Activity | Print the lines of the data, starting with the first, up to and including the line where "Leggings push up - Fucsia | price: 25 -> 20" appears.

"""

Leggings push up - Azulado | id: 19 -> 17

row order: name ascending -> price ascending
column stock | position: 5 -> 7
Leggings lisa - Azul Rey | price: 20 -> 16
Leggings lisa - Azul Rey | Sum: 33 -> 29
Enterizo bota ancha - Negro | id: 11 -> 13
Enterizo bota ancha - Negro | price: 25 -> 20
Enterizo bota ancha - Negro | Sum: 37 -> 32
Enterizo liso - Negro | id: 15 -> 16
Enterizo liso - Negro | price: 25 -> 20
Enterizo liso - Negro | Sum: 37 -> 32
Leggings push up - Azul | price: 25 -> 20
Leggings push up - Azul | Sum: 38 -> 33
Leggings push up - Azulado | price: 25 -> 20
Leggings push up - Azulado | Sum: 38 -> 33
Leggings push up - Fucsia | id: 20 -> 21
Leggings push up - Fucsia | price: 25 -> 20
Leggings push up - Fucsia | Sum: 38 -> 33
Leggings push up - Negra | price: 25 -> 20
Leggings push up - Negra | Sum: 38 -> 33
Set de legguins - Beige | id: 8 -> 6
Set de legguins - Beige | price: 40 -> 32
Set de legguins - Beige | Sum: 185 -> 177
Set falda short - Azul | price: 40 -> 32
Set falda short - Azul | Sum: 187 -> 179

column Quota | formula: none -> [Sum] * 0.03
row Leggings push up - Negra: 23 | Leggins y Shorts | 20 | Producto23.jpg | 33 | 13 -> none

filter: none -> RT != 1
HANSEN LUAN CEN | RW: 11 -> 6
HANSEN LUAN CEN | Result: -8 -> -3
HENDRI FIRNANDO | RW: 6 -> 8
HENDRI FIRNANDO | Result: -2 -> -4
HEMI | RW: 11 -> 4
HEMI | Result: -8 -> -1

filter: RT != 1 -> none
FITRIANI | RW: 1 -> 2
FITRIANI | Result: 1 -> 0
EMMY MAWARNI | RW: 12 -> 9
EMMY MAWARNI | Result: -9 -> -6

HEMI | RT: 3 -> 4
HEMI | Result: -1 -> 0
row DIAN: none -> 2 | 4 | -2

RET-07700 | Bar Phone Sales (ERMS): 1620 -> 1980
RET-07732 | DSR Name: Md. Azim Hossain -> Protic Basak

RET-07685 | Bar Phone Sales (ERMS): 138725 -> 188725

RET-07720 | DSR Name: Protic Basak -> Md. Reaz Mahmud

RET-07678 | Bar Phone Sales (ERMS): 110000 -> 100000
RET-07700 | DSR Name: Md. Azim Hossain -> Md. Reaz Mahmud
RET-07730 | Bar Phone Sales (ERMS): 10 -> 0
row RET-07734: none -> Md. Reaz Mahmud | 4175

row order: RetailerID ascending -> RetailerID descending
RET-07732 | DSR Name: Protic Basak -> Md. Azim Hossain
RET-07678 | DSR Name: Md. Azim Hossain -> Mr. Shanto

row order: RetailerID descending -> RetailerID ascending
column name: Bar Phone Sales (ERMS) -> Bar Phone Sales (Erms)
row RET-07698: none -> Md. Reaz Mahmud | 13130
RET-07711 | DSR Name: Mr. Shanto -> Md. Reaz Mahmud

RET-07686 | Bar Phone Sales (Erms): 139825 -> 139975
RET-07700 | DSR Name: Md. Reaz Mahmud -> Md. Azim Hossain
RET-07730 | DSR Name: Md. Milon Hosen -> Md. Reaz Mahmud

"""

Solution to the exercise |
Leggings push up - Azulado | id: 19 -> 17

row order: name ascending -> price ascending
column stock | position: 5 -> 7
Leggings lisa - Azul Rey | price: 20 -> 16
Leggings lisa - Azul Rey | Sum: 33 -> 29
Enterizo bota ancha - Negro | id: 11 -> 13
Enterizo bota ancha - Negro | price: 25 -> 20
Enterizo bota ancha - Negro | Sum: 37 -> 32
Enterizo liso - Negro | id: 15 -> 16
Enterizo liso - Negro | price: 25 -> 20
Enterizo liso - Negro | Sum: 37 -> 32
Leggings push up - Azul | price: 25 -> 20
Leggings push up - Azul | Sum: 38 -> 33
Leggings push up - Azulado | price: 25 -> 20
Leggings push up - Azulado | Sum: 38 -> 33
Leggings push up - Fucsia | id: 20 -> 21
Leggings push up - Fucsia | price: 25 -> 20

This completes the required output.